Restate word for word the lines from the one containing "- Bir Nevi Otuzüç Yaş Şiiri Yılmaz Erdoğan" through the end of the listing below, with both ends included.
_ _ _ _
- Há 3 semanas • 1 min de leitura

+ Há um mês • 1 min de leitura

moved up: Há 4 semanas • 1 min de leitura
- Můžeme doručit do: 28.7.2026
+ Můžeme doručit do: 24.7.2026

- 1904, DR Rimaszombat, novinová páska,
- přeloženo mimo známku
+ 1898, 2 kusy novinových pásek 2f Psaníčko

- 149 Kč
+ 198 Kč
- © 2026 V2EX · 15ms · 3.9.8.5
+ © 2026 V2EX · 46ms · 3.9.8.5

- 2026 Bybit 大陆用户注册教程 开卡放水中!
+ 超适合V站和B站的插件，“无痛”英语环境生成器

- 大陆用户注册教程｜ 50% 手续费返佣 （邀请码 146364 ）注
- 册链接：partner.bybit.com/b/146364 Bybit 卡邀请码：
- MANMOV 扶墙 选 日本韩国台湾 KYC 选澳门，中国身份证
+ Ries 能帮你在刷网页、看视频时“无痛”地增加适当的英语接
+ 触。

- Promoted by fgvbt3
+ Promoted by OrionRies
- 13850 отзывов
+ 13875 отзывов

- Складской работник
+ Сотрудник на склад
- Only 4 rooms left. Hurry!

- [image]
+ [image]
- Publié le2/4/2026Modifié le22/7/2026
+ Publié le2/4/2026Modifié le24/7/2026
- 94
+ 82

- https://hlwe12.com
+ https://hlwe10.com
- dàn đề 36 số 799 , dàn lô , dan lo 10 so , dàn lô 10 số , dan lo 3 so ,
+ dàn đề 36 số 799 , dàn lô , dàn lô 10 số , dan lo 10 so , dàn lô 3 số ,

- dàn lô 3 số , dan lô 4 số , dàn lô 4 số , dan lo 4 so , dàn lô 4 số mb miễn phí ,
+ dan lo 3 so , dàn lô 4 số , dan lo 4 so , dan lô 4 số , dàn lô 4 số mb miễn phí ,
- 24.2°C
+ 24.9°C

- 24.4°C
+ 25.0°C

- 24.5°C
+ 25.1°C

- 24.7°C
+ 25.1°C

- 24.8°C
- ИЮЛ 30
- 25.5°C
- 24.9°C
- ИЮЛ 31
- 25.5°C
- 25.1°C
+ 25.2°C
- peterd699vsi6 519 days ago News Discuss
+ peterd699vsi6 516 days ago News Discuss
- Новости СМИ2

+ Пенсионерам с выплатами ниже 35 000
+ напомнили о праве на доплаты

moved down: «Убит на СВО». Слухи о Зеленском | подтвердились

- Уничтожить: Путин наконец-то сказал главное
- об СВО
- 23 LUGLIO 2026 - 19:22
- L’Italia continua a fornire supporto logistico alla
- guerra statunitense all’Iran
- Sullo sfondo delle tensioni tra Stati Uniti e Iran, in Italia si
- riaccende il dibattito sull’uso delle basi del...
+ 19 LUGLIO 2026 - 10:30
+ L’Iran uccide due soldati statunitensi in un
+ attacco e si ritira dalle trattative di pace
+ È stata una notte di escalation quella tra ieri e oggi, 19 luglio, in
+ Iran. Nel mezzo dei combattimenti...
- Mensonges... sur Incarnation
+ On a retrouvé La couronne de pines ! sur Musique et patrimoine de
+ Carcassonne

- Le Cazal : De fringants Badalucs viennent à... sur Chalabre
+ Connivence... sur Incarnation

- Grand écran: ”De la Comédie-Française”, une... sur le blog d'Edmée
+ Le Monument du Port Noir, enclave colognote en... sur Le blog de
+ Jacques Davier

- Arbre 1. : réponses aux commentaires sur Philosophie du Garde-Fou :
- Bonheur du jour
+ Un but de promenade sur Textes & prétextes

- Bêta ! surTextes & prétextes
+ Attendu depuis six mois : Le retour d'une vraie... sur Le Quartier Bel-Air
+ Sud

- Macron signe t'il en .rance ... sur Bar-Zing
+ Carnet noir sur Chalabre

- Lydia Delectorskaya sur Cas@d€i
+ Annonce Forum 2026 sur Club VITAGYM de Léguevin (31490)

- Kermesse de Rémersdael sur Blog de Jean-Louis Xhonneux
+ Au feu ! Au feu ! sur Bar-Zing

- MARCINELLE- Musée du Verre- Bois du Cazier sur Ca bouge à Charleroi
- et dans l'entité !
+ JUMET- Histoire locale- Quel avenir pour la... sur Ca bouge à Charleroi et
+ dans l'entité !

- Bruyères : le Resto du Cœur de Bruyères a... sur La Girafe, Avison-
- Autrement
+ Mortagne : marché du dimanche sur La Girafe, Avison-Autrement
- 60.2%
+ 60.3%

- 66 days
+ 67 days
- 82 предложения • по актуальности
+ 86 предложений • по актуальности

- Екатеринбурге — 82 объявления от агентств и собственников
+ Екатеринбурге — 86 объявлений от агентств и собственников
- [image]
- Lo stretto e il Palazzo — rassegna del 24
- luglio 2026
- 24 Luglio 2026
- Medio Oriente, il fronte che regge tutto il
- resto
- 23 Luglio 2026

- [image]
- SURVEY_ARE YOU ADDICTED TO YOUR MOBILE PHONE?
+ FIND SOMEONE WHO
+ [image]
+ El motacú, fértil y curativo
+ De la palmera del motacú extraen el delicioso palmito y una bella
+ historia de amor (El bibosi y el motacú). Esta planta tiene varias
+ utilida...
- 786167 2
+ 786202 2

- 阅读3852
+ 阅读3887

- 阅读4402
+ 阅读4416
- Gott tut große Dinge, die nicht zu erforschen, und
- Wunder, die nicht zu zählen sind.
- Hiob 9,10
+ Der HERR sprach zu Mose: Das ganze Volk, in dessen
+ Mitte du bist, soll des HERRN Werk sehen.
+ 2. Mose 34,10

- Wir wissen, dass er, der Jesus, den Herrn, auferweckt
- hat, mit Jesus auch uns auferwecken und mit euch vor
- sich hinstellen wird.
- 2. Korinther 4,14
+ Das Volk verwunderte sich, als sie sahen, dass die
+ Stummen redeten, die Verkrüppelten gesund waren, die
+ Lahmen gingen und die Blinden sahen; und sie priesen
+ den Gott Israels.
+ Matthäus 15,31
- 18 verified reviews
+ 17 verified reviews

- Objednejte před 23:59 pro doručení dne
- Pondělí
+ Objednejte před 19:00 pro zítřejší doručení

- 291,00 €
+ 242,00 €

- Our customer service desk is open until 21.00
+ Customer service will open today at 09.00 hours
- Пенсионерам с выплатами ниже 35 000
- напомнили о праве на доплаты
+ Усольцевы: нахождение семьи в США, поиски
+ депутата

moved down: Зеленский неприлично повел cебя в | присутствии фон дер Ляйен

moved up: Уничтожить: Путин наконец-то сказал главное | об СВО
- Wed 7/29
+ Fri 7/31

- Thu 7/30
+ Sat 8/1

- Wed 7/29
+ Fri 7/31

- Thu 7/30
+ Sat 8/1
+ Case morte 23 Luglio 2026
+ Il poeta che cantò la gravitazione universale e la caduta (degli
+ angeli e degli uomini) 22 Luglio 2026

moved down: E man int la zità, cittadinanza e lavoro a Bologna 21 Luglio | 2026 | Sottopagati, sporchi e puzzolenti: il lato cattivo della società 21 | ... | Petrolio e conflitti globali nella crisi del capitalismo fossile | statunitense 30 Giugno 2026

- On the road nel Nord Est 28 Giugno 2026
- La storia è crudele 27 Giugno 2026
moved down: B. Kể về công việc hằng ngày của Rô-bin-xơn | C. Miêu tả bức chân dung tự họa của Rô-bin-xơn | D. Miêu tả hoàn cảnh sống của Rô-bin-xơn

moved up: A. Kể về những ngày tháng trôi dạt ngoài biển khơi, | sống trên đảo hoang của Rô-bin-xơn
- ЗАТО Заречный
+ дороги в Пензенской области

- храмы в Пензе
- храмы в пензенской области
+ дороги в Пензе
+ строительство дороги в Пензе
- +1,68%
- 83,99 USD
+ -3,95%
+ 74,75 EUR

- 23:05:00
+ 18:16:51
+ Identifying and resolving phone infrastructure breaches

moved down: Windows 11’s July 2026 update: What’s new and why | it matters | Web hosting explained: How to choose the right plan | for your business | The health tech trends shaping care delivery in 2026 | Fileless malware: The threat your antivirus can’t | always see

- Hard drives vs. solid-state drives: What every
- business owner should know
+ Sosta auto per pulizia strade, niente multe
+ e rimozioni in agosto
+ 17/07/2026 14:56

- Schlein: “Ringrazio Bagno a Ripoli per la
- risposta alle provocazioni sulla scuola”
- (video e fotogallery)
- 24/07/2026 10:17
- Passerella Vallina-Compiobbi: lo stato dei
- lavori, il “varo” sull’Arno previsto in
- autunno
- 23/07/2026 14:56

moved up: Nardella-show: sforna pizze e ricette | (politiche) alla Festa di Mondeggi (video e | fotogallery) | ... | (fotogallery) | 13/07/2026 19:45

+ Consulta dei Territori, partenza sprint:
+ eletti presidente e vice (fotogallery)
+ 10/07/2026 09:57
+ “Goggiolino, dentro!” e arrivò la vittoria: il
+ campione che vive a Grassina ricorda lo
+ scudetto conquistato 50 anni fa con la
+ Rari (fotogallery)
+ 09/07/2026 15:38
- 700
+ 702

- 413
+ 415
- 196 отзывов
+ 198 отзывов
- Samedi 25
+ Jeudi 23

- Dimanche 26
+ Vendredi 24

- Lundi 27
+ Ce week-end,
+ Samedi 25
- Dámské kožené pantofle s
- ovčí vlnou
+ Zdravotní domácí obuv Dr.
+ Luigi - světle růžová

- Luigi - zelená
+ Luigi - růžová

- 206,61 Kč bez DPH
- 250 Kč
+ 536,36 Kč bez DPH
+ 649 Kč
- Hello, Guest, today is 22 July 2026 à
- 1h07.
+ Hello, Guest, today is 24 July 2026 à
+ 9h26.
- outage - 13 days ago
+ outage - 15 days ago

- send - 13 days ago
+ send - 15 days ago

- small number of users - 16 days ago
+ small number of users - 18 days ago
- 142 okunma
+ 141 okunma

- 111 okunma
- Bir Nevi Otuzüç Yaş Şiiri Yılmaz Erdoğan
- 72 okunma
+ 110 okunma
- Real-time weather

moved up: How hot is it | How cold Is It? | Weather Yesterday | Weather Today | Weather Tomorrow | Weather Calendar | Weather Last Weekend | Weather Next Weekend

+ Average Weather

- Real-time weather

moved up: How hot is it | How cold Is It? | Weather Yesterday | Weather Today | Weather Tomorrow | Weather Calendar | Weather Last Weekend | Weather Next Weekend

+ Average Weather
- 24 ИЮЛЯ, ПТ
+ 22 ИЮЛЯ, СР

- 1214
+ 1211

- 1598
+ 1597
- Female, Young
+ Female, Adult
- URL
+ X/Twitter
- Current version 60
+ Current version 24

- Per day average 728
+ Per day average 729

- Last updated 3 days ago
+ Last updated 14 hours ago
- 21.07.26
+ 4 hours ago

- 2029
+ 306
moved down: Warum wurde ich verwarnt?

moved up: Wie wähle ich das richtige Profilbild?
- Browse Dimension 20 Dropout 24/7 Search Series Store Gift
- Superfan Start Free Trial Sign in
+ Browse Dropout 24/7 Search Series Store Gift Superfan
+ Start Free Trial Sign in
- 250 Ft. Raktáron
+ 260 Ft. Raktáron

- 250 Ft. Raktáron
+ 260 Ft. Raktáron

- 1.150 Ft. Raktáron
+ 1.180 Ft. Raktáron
_ _ _ _
• [Solution below]
- Bir Nevi Otuzüç Yaş Şiiri Yılmaz Erdoğan
- 72 okunma
+ 110 okunma
- Real-time weather

moved up: How hot is it | How cold Is It? | Weather Yesterday | Weather Today | Weather Tomorrow | Weather Calendar | Weather Last Weekend | Weather Next Weekend

+ Average Weather

- Real-time weather

moved up: How hot is it | How cold Is It? | Weather Yesterday | Weather Today | Weather Tomorrow | Weather Calendar | Weather Last Weekend | Weather Next Weekend

+ Average Weather
- 24 ИЮЛЯ, ПТ
+ 22 ИЮЛЯ, СР

- 1214
+ 1211

- 1598
+ 1597
- Female, Young
+ Female, Adult
- URL
+ X/Twitter
- Current version 60
+ Current version 24

- Per day average 728
+ Per day average 729

- Last updated 3 days ago
+ Last updated 14 hours ago
- 21.07.26
+ 4 hours ago

- 2029
+ 306
moved down: Warum wurde ich verwarnt?

moved up: Wie wähle ich das richtige Profilbild?
- Browse Dimension 20 Dropout 24/7 Search Series Store Gift
- Superfan Start Free Trial Sign in
+ Browse Dropout 24/7 Search Series Store Gift Superfan
+ Start Free Trial Sign in
- 250 Ft. Raktáron
+ 260 Ft. Raktáron

- 250 Ft. Raktáron
+ 260 Ft. Raktáron

- 1.150 Ft. Raktáron
+ 1.180 Ft. Raktáron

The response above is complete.